FERDINAND, PHILIP (1555?–1598), Hebraist, was born in Poland, of Jewish parents, about 1555. In his boyhood he learnt the Talmud, after the Jewish fashion, without grammatical rules. Afterwards he became a Roman catholic, and eventually a protestant. Coming to this country he entered the university of Oxford as a poor student. Dr. Airay, Dr. Rainolds, and others obtained for him employment in several colleges as a teacher of Hebrew. He was duly registered among the Oxford students, after he had taken the oath of supremacy and the usual oath to the university. He himself mentions that he read lectures assiduously for many years subsequently to his arrival in England. Removing to the university of Cambridge he was matriculated on 16 Dec. 1596, and probably obtained a living by teaching Hebrew. Dr. William Gouge, then a scholar in King's College, was one of his pupils (Clarke, Lives of Modern Divines, ed. 1677, p. 236). He obtained a professorship at Leyden through the interest of Joseph Scaliger, and died there at the close of 1598. Writing to Janus Drusius, 21 Dec. 1598, Scaliger laments the premature death of Ferdinand, and says that it interrupted his own Hebrew studies.

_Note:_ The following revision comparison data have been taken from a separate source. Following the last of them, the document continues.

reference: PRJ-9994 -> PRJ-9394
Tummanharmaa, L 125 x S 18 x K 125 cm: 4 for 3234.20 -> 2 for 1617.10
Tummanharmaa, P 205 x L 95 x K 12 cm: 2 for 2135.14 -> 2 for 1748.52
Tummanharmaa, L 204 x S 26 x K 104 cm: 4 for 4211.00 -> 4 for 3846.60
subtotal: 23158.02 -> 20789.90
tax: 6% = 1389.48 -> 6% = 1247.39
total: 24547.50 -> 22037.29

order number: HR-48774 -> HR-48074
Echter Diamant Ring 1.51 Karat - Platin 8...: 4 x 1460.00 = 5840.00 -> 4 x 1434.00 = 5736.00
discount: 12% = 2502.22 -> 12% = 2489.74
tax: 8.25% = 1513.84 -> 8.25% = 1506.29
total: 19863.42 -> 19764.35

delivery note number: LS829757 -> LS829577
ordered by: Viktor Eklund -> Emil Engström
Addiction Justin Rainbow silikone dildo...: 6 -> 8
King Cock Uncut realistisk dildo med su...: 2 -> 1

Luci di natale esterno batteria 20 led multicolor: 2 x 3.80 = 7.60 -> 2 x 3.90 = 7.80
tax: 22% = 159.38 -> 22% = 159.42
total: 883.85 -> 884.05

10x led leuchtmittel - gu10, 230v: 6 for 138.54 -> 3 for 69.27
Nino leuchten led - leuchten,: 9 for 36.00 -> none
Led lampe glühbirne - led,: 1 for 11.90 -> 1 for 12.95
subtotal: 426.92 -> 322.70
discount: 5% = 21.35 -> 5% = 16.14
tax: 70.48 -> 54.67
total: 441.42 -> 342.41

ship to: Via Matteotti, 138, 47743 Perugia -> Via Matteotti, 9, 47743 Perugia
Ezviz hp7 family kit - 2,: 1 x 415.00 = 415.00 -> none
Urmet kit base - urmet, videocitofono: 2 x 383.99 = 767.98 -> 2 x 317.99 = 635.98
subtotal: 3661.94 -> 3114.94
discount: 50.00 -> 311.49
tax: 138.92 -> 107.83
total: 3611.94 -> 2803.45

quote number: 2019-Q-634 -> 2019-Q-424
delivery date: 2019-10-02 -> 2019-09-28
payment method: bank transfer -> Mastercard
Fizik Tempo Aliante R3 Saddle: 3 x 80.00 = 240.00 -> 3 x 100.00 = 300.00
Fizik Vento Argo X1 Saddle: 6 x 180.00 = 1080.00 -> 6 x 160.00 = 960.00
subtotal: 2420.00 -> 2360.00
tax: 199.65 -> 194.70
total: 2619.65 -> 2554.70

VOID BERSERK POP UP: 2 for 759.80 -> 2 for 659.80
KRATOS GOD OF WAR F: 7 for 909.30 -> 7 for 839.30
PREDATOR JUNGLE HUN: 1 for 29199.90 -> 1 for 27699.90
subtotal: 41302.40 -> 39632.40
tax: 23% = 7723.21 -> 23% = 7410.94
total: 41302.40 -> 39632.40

In another letter he states that he had learnt from Ferdinand, whose practical familiarity with the Talmud was surprising, many proverbs which he proposed to send for insertion in Drusius's ‘Commentarium Verborum’ (Scaligeri Epistolæ, edit. Leyden, 1627, pp. 208, 594).

His only publication is: ‘Hæc sunt verba Dei &c., Præcepta in Monte Sinai data Iudæis sunt 613, quorum 365 negativa, et 248 affirmativa, collecta per Pharisæum Magistrum Abrahamum filium Kattani, et impressa in Bibliis Bombergiensibus, anno à mundo creato 5288 Venetiis, ab Authore Vox Dei appellata: translata in linguam Latinam per Philippum Ferdinandum Polonum. Cum licentia omnium primariorum virorum in inclyta et celeberrima Cantabrigiensi Academia,’ Cambridge, 1597, 4to.

[Addit. MS. 5869, f. 127; Ames's Typogr. Antiq. (Herbert), p. 1426; Cooper's Athenæ Cantabr. ii. 239, 549; Davies's Athenæ Britannicæ, iii. 37; Montagu's Diatribæ upon the first part of the late History of Tithes, p. 384; Archbishop Ussher's Letters (Parr), p. 4; Wood's Athenæ Oxon. (Bliss), i. 667.]